**WHAT YOU WILL DO:** Look in the material below for the line holding "координация деятельности по". Set it down exactly, with each later line up to and including the line holding "вопроса в повестку".

**DATA SECTION:**
'''

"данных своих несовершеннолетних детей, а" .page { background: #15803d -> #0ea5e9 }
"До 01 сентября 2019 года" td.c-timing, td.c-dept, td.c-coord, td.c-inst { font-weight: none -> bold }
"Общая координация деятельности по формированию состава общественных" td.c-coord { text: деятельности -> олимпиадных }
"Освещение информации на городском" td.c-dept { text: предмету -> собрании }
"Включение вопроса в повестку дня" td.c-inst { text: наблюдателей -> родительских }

'''
'''

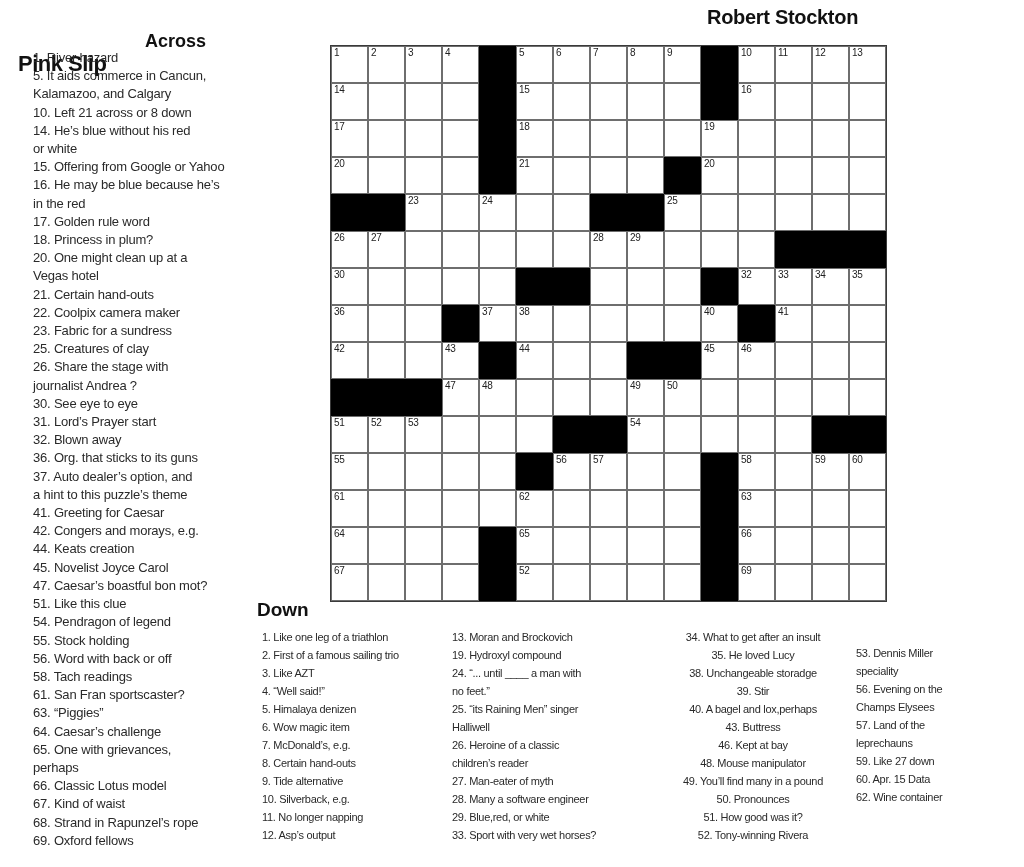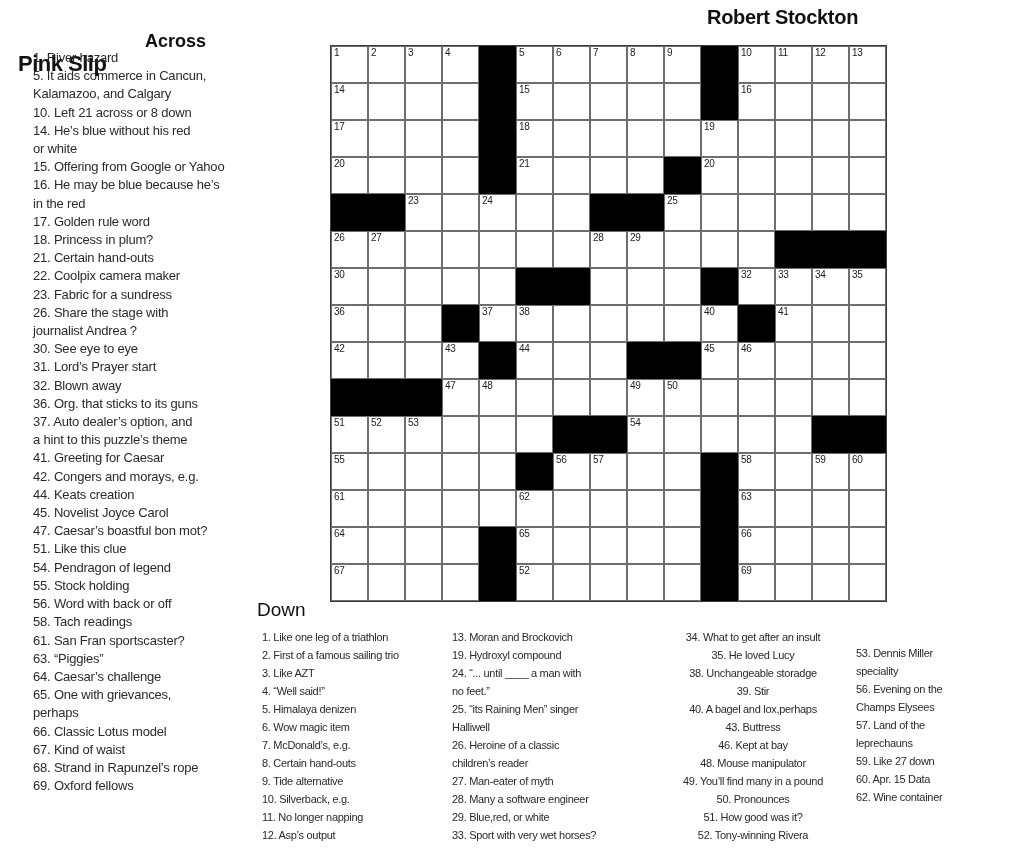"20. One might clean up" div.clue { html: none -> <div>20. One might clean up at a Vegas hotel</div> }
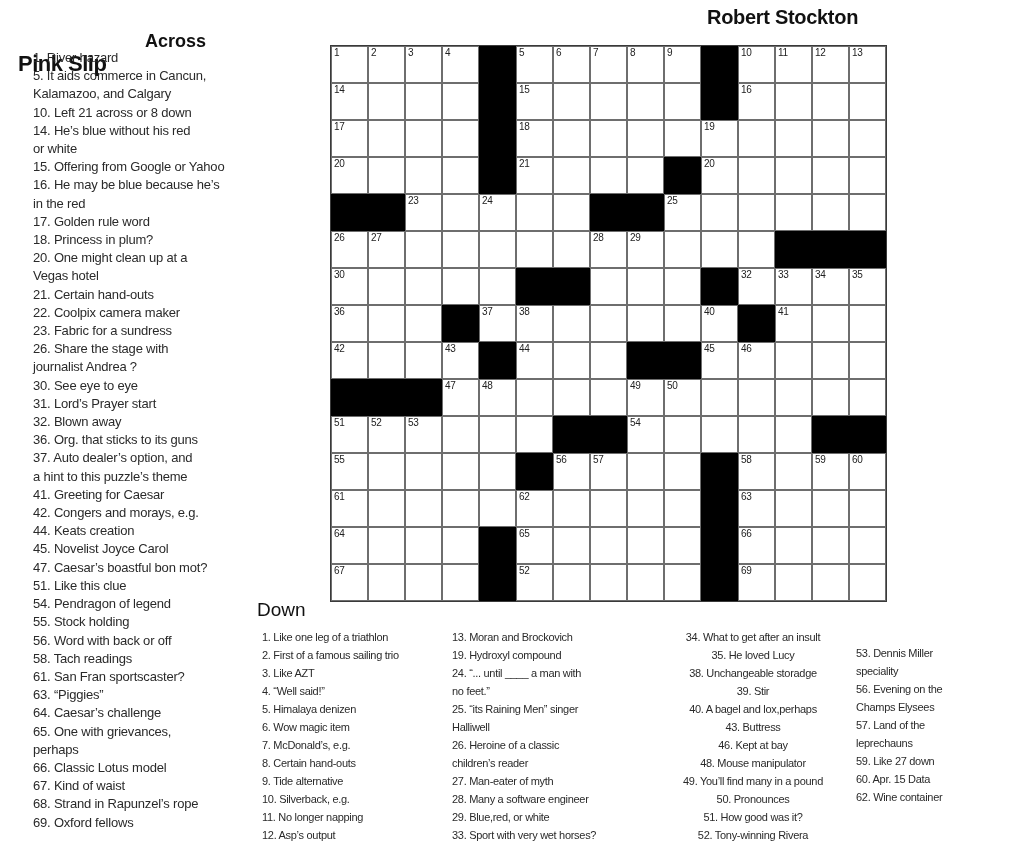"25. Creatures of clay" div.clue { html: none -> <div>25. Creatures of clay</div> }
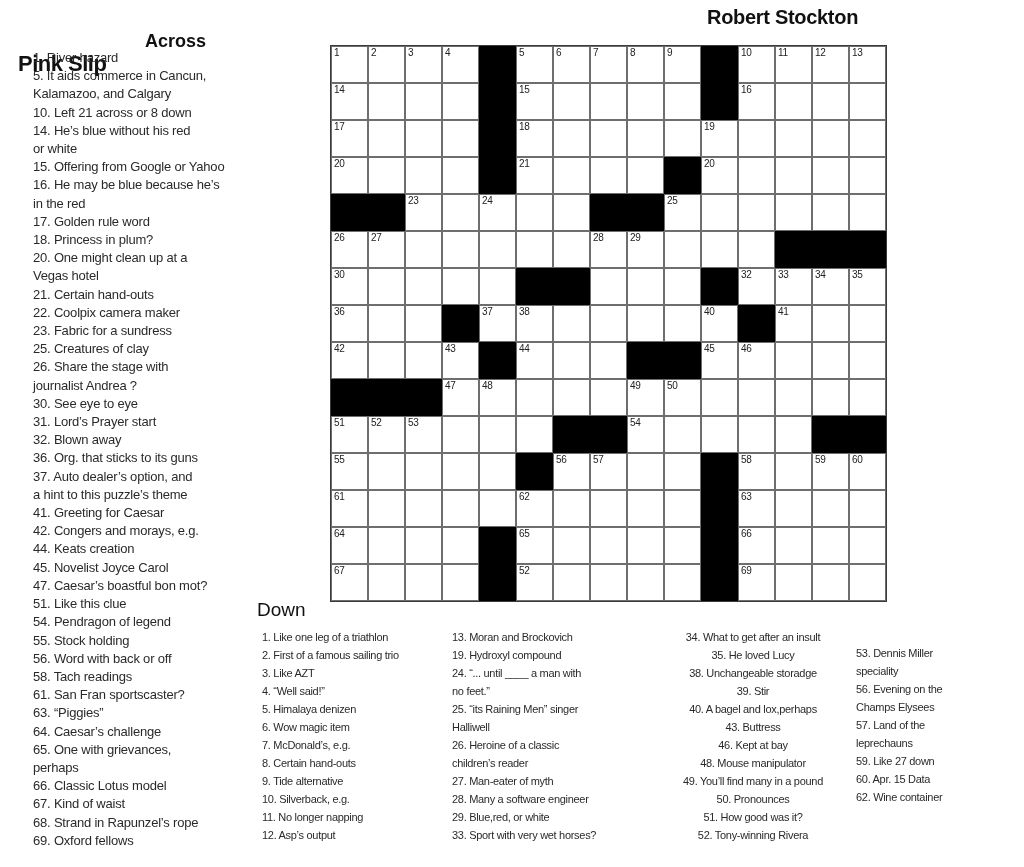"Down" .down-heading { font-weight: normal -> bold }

'''
'''

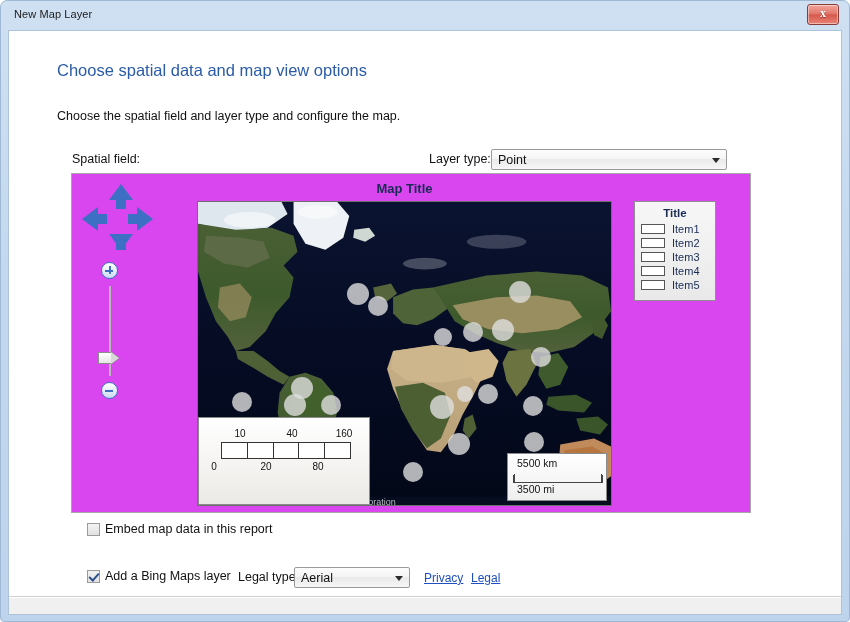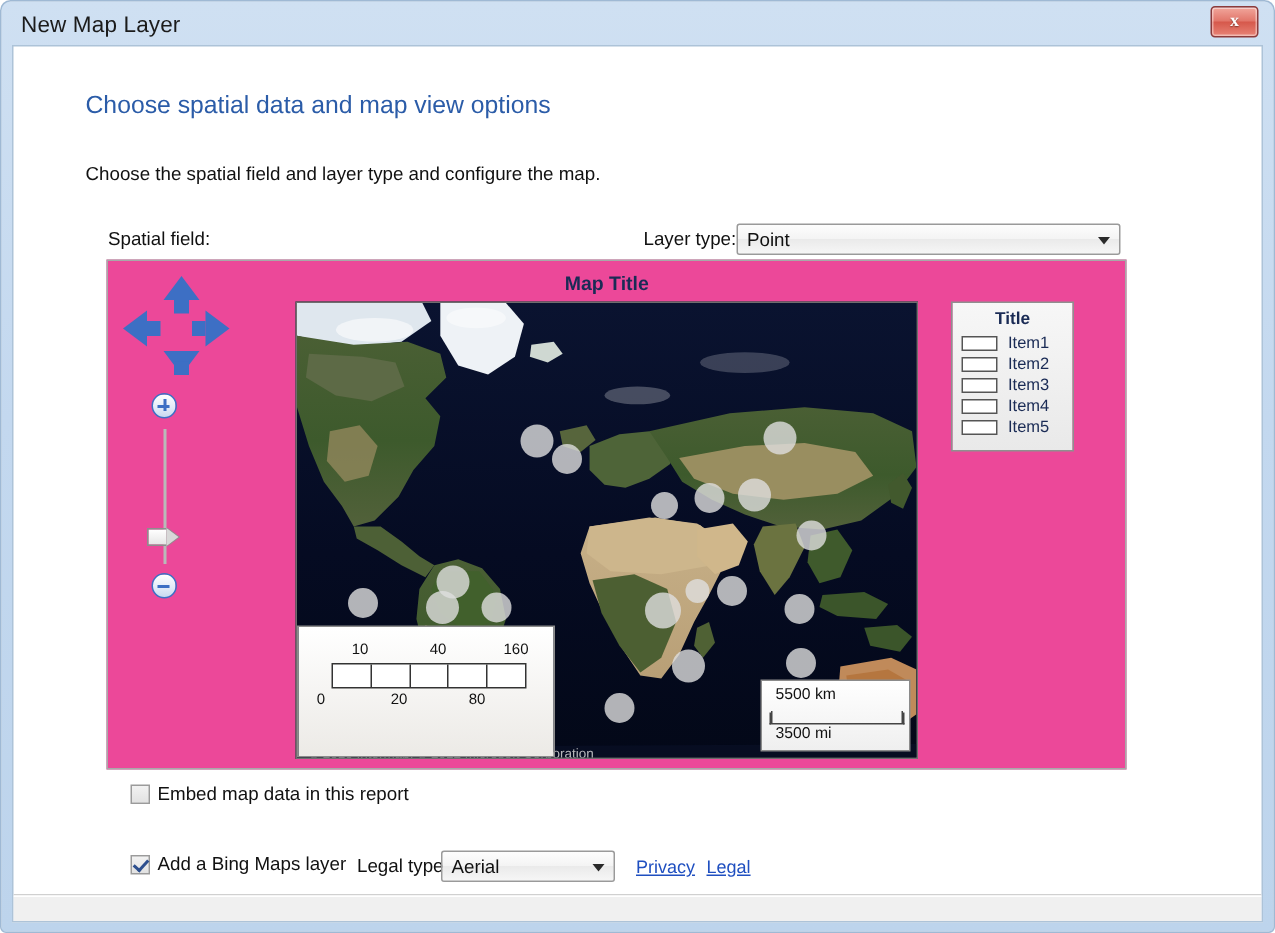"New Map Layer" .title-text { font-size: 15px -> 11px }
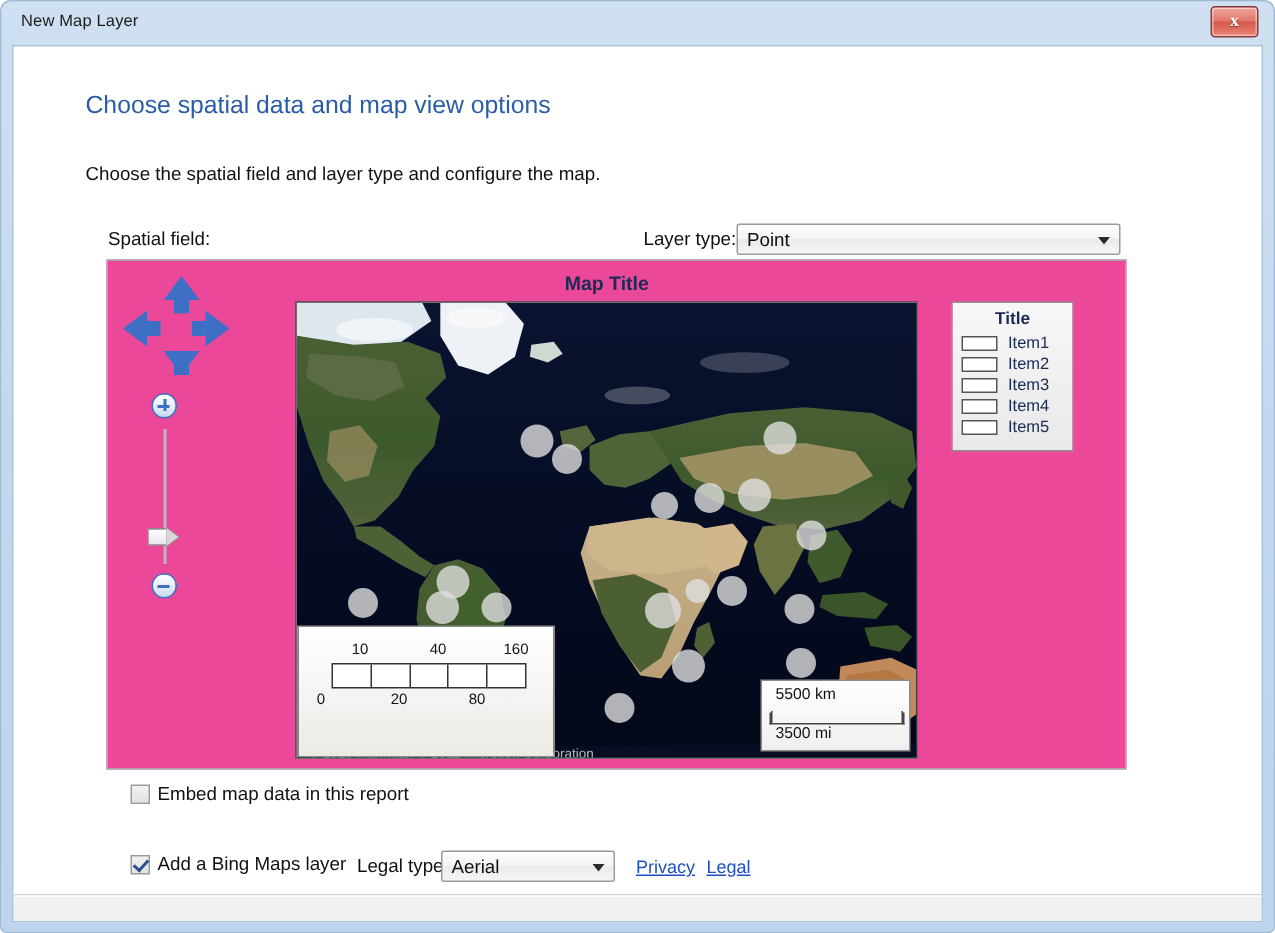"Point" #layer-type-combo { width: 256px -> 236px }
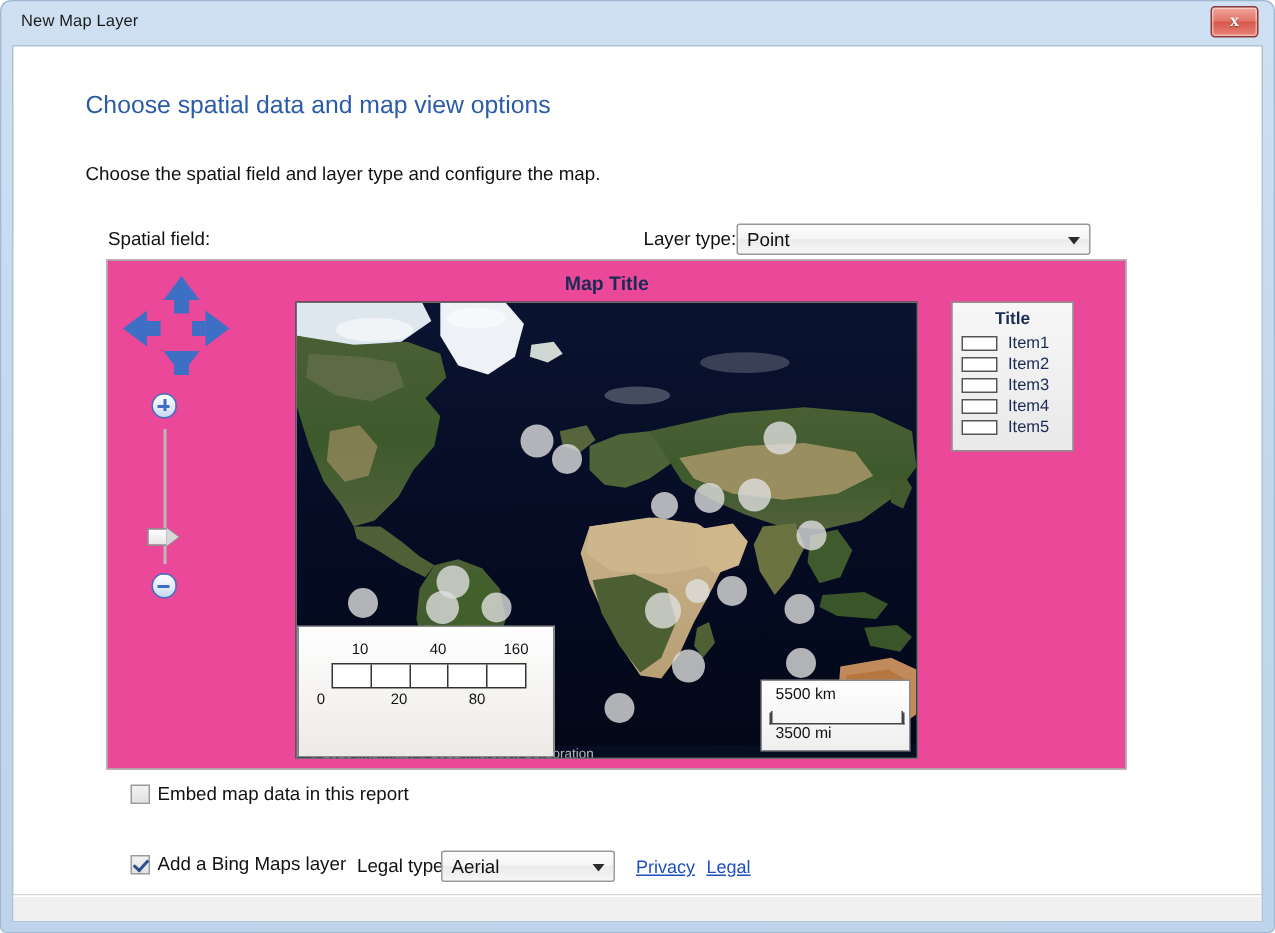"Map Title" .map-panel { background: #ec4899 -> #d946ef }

'''

**OUTPUT FOR THIS EXERCISE:**
"Общая координация деятельности по формированию состава общественных" td.c-coord { text: деятельности -> олимпиадных }
"Освещение информации на городском" td.c-dept { text: предмету -> собрании }
"Включение вопроса в повестку дня" td.c-inst { text: наблюдателей -> родительских }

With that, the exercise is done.